Qualitative Research: Qualitative Research is defined as a method to collect data via open-ended and conversational discussions, There are five main qualitative research methods- ethnographic research, focus groups, one-on-one online interview, content analysis and case study research. Usually, participants are not taken out of their ecosystem for qualitative data collection to gather information in real-time which helps in building trust. Researchers depend on multiple methods to gather qualitative data for complex issues.
Quantitative Research: Quantitative Research is an extremely informative source of data collection conducted via mediums such as surveys, polls, and questionnaires. The gathered data can be analyzed to conclude numerical or statistical results. There are four distinct quantitative research methods: survey research, correlational research, causal-comparative research and experimental research. This research is carried out on a sample that is representative of the target market usually using close-ended questions and data is presented in tables, charts, graphs etc.
Primary Research: Primary Research is conducted by the researchers themselves. There are a list of questions that a researcher intends to ask which need to be customized according to the target market. These questions are sent to the respondents via surveys, polls or questionnaires so that analyzing them becomes convenient for the researcher. Since data is collected first-hand, it’s highly accurate according to the requirement of research.
Secondary Research: Secondary Research is a method where information has already been collected by research organizations or marketers. Newspapers, online communities, reports, audio-visual evidence etc. fall under the category of secondary data. After identifying the topic of research and research sources, a researcher can collect existing information available from the noted sources. They can then combine all the information to compare and analyze it to derive conclusions.
Social Research Methods
Surveys: A survey is conducted by sending a set of pre-decided questions to a sample of individuals from a target market. This will lead to a collection of information and feedback from individuals that belong to various backgrounds, ethnicities, age-groups etc. Surveys can be conducted via online and offline mediums. Due to the improvement in technological mediums and their reach, online mediums have flourished and there is an increase in the number of people depending on online survey software to conduct regular surveys and polls.
There are various types of social research surveys: Longitudinal, Cross-sectional, Correlational Research. Longitudinal and Cross-sectional social research surveys are observational methods while Correlational is a non-experimental research method. Longitudinal social research surveys are conducted with the same sample over a course of time while Cross-sectional surveys are conducted with different samples.
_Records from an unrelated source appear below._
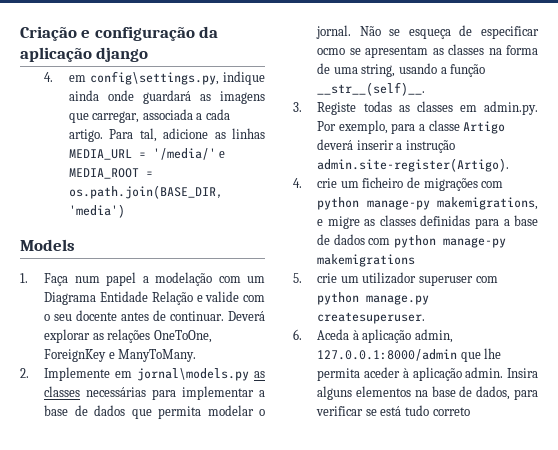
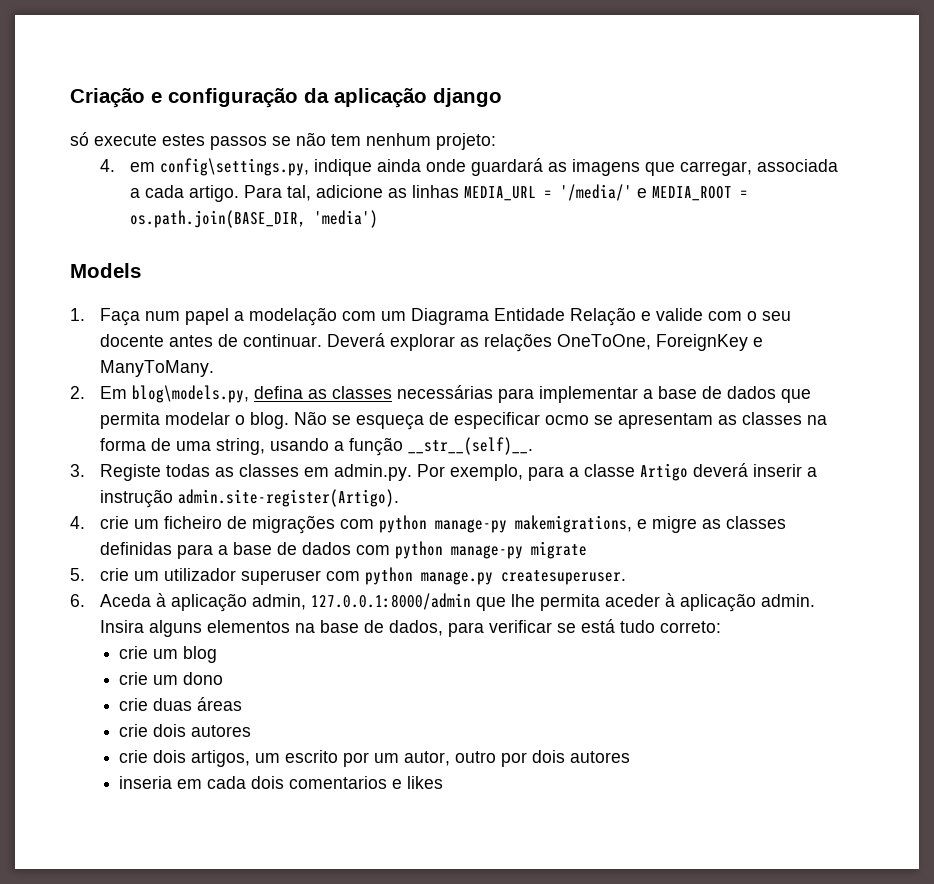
+ só execute estes passos se não tem nenhum projeto:
- 2. Implemente em jornal\models.py as classes necessárias para implementar a base de dados que permita modelar o jornal.
+ 2. Em blog\models.py, defina as classes necessárias para implementar a base de dados que permita modelar o blog.
- 4. crie um ficheiro de migrações com python manage-py makemigrations, e migre as classes definidas para a base de dados com python manage-py makemigrations
+ 4. crie um ficheiro de migrações com python manage-py makemigrations, e migre as classes definidas para a base de dados com python manage-py migrate
- Insira alguns elementos na base de dados, para verificar se está tudo correto
+ Insira alguns elementos na base de dados, para verificar se está tudo correto:
+ crie um blog
+ crie um dono
+ crie duas áreas
+ crie dois autores
+ crie dois artigos, um escrito por um autor, outro por dois autores
+ inseria em cada dois comentarios e likes

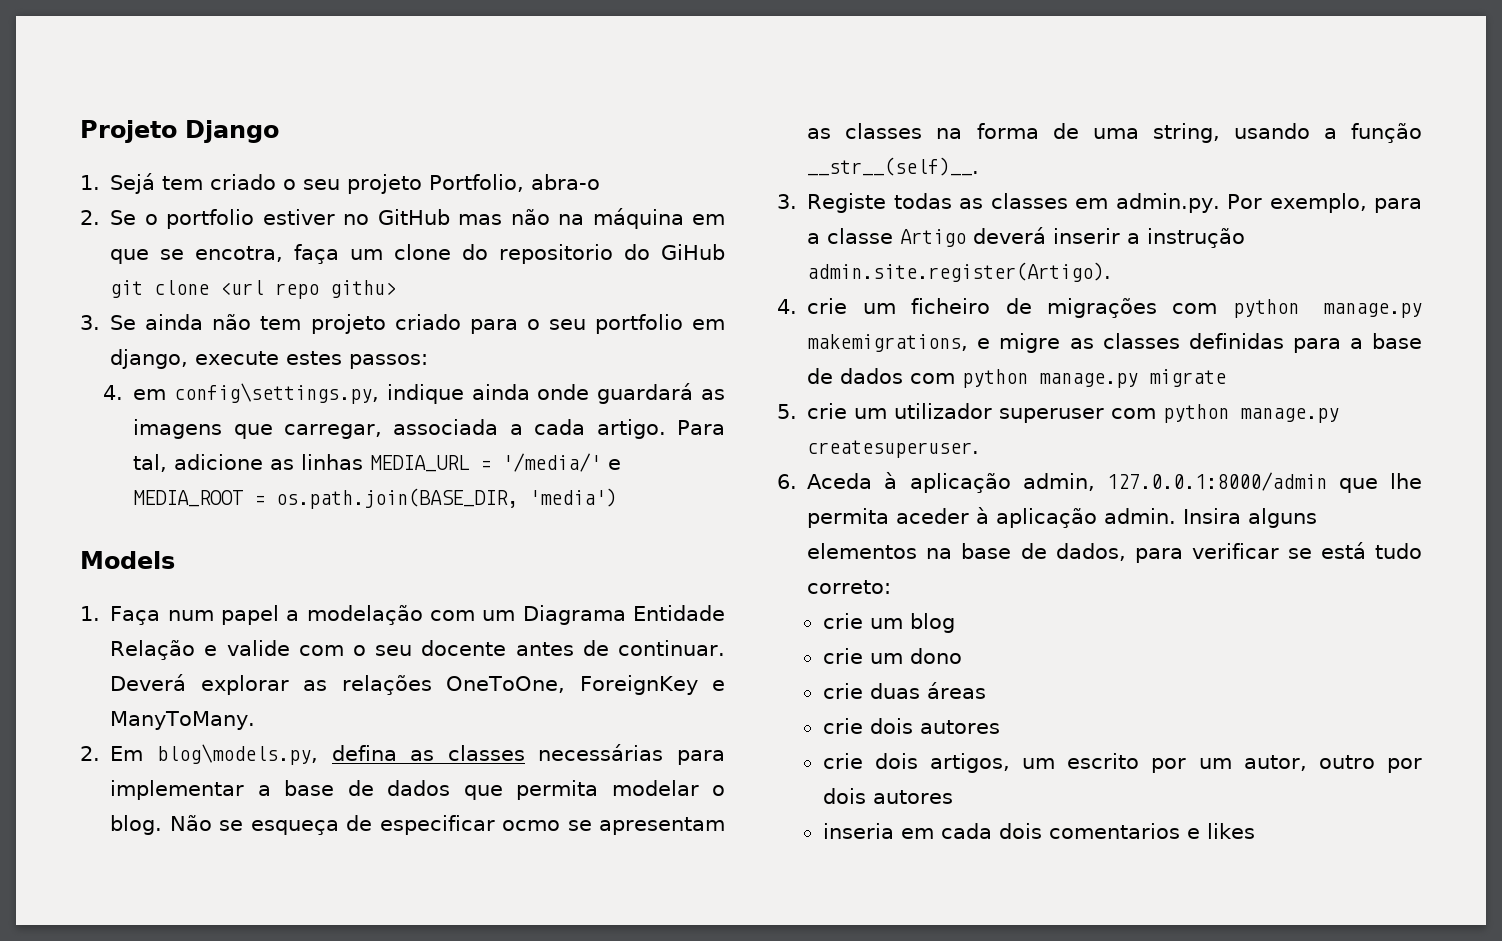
- Criação e configuração da aplicação django
- só execute estes passos se não tem nenhum projeto:
+ Projeto Django
+ 1. Sejá tem criado o seu projeto Portfolio, abra-o
+ 2. Se o portfolio estiver no GitHub mas não na máquina em que se encotra, faça um clone do repositorio do GiHub git clone <url repo githu>
+ 3. Se ainda não tem projeto criado para o seu portfolio em django, execute estes passos:
- 3. Registe todas as classes em admin.py. Por exemplo, para a classe Artigo deverá inserir a instrução admin.site-register(Artigo).
+ 3. Registe todas as classes em admin.py. Por exemplo, para a classe Artigo deverá inserir a instrução admin.site.register(Artigo).
- 4. crie um ficheiro de migrações com python manage-py makemigrations, e migre as classes definidas para a base de dados com python manage-py migrate
+ 4. crie um ficheiro de migrações com python manage.py makemigrations, e migre as classes definidas para a base de dados com python manage.py migrate

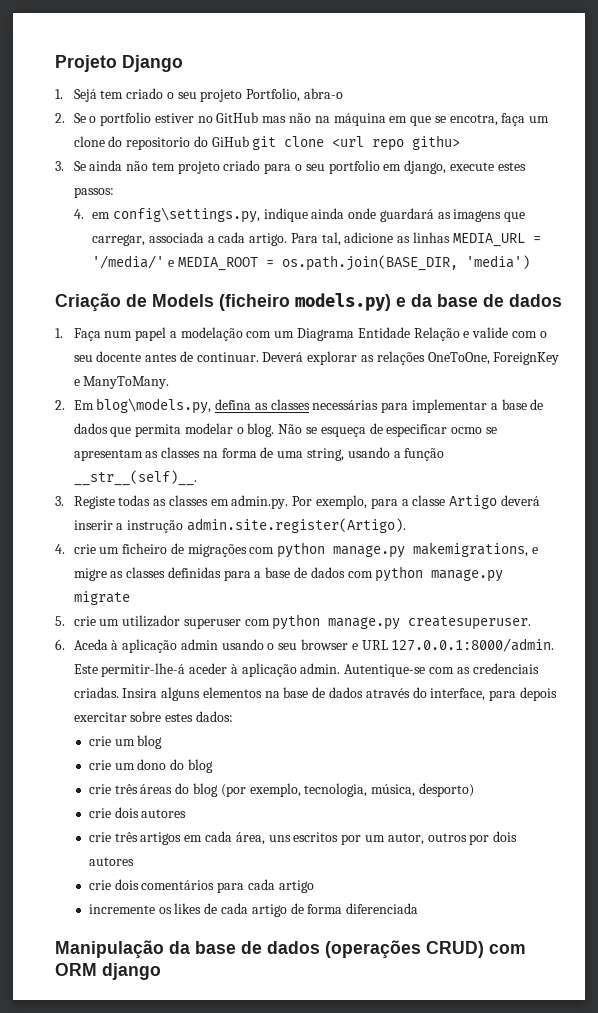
- Models
+ Criação de Models (ficheiro models.py) e da base de dados
- 6. Aceda à aplicação admin, 127.0.0.1:8000/admin que lhe permita aceder à aplicação admin.
+ 6. Aceda à aplicação admin usando o seu browser e URL 127.0.0.1:8000/admin. Este permitir-lhe-á aceder à aplicação admin. Autentique-se com as credenciais criadas.
- Insira alguns elementos na base de dados, para verificar se está tudo correto:
+ Insira alguns elementos na base de dados através do interface, para depois exercitar sobre estes dados:
- crie um dono
- crie duas áreas
+ crie um dono do blog
+ crie três áreas do blog (por exemplo, tecnologia, música, desporto)
  crie dois autores
- crie dois artigos, um escrito por um autor, outro por dois autores
+ crie três artigos em cada área, uns escritos por um autor, outros por dois autores
- inseria em cada dois comentarios e likes
+ crie dois comentários para cada artigo
+ incremente os likes de cada artigo de forma diferenciada
+ Manipulação da base de dados (operações CRUD) com ORM django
Experiments: An experimental research is conducted by researchers to observe the change in one variable on another, i.e. to establish the cause and effects of a variable. In experiments, there is a theory which needs to be proved or disproved by careful observation and analysis. An efficient experiment will be successful in building a cause-effect relationship while proving, rejecting or disproving a theory. Laboratory and field experiments are preferred by researchers.
Interviews: The technique of garnering opinions and feedback by asking selected questions face-to-face, via telephone or online mediums is called interview research. There are formal and informal interviews – formal interviews are the ones which are organized by the researcher with structured open-ended and closed-ended questions and format while informal interviews are the ones which are more of conversations with the participants and are extremely flexible to collect as much information as possible.
Observation: In observational research, a researcher is expected to be involved in the daily life of all the participants to understand their routine, their decision-making skills, their capability to handle pressure and their overall likes and dislikes. These factors and recorded and careful observations are made to decide factors such as whether a change in law will impact their lifestyle or whether a new feature will be accepted by individuals.